70年代の東映にとって、渡瀬がいかに貴重な役者であったか──。佐藤純彌監督は、まず「絶対にスタントマンを使わない」という姿勢を評価する。
「兄の渡哲也という存在があって、自分は違う道を進むというのが明確にあった。常に体ごとぶつかっていくし、大部屋の役者たちを大事にしたのも彼ならでは」
佐藤の監督作では「実録私設銀座警察」(73年)が強烈な印象を残す。渡瀬は復員兵の渡会役だが、やがてシャブ中毒になり、ゾンビのような形相で殺人マシーンと化す。
「あの役作りはすべて彼のアイデア。すごい迫力で、1カットですべて撮り終えたよ」
渡瀬が数々の映画賞を獲るようになってから組んだ「敦煌」(88年、東宝)でも、偉ぶらずに一歩下がったふるまいであることがうれしかった。
渡瀬の体を張る演技が高く評価されたのは、主演作「狂った野獣」(76年)である。バスジャックを題材にしたカーアクション物であるが、渡瀬はこの撮影のために、わずか1週間という信じられない早さで大型免許を取得。
さらに渡瀬は、吹き替えなしで「走るバイクの後部座席に立ち、並走するバスに窓から突入」という難易度の高いアクションも披露した。
だが、こうした姿勢は死と隣り合わせになるのもまた必然である。脚本家・高田宏治は「北陸代理戦争」(77年)という“いわくつきの1本”を語る。深作欣二監督にとって最後の実録作品となったが、それは渡瀬が転倒したジープの下敷きになり、生死の淵をさまよう大ケガをしたことと無縁ではない。
「この映画はもう終わりかと思ったよ。ヘタしたら渡瀬は死んでいたかもしれない。結局は伊吹吾郎を代役にあて、それまで撮っていた渡瀬の部分が使えないことから、脚本も大きく手直ししたんだ」
高田だけでなく、深作も責任を感じ、渡瀬の病室を見舞った。麻酔が効いて眠りにつき、目が覚めるたびに深作が枕もとにいた。
「こうなっちゃったから、しかたないよ」
むしろ、深作を何度も慰めたと筆者は渡瀬から聞いた。こうした気遣いと、反骨のエネルギーが深作や中島貞夫ら多くの監督を魅了した。高田が続ける。
「僕のシナリオだと『実録外伝 大阪電撃作戦』(76年)の渡瀬が光ったね。大阪・明友会事件を明友会側から描き、主演の松方弘樹に対し、筋を通すという部分で内部対立する渡瀬の立ち位置がいい。
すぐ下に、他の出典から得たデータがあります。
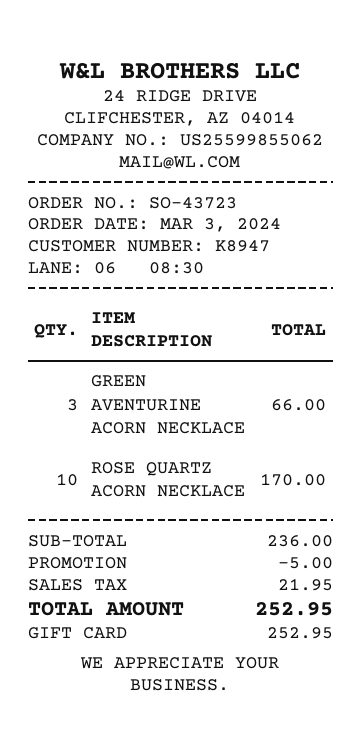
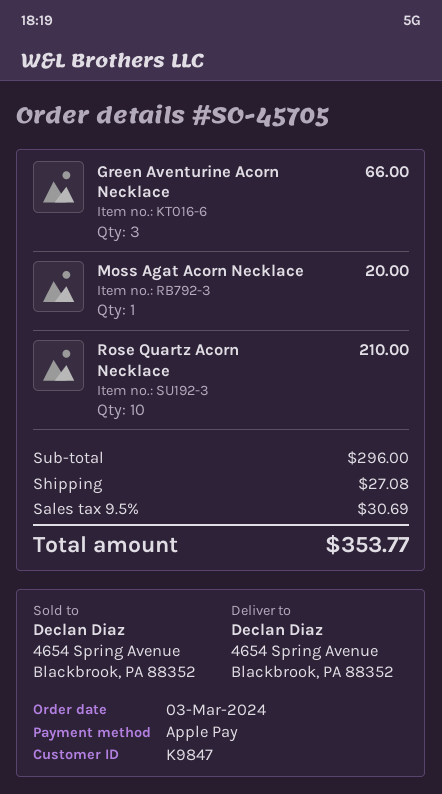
order number: SO-43723 -> SO-45705
customer number: K8947 -> K9847
payment method: gift card -> Apple Pay
ROSE QUARTZ ACORN NECKLACE: 10 for 170.00 -> 10 for 210.00
Moss Agat Acorn Necklace: none -> 1 for 20.00
subtotal: 236.00 -> 296.00
discount: 5.00 -> none
shipping: none -> 27.08
tax: 21.95 -> 30.69
total: 252.95 -> 353.77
もちろん、車に引きずられるシーンも、相変わらずノースタントで演じていたよ」
高田は、主演の渡瀬もいいが、大きな敵にぶつかっていく脇役の渡瀬にこそ真骨頂が見られ、さらに魅力的だと言う。それは、東映そのもののエネルギーを象徴していたからだ。
現在、渡瀬は手術をせず、放射線治療や抗ガン剤で回復を目指すと報じられた。何度も死線を乗り越えた野獣の魂に、復活の日は必ず訪れるはずだ──。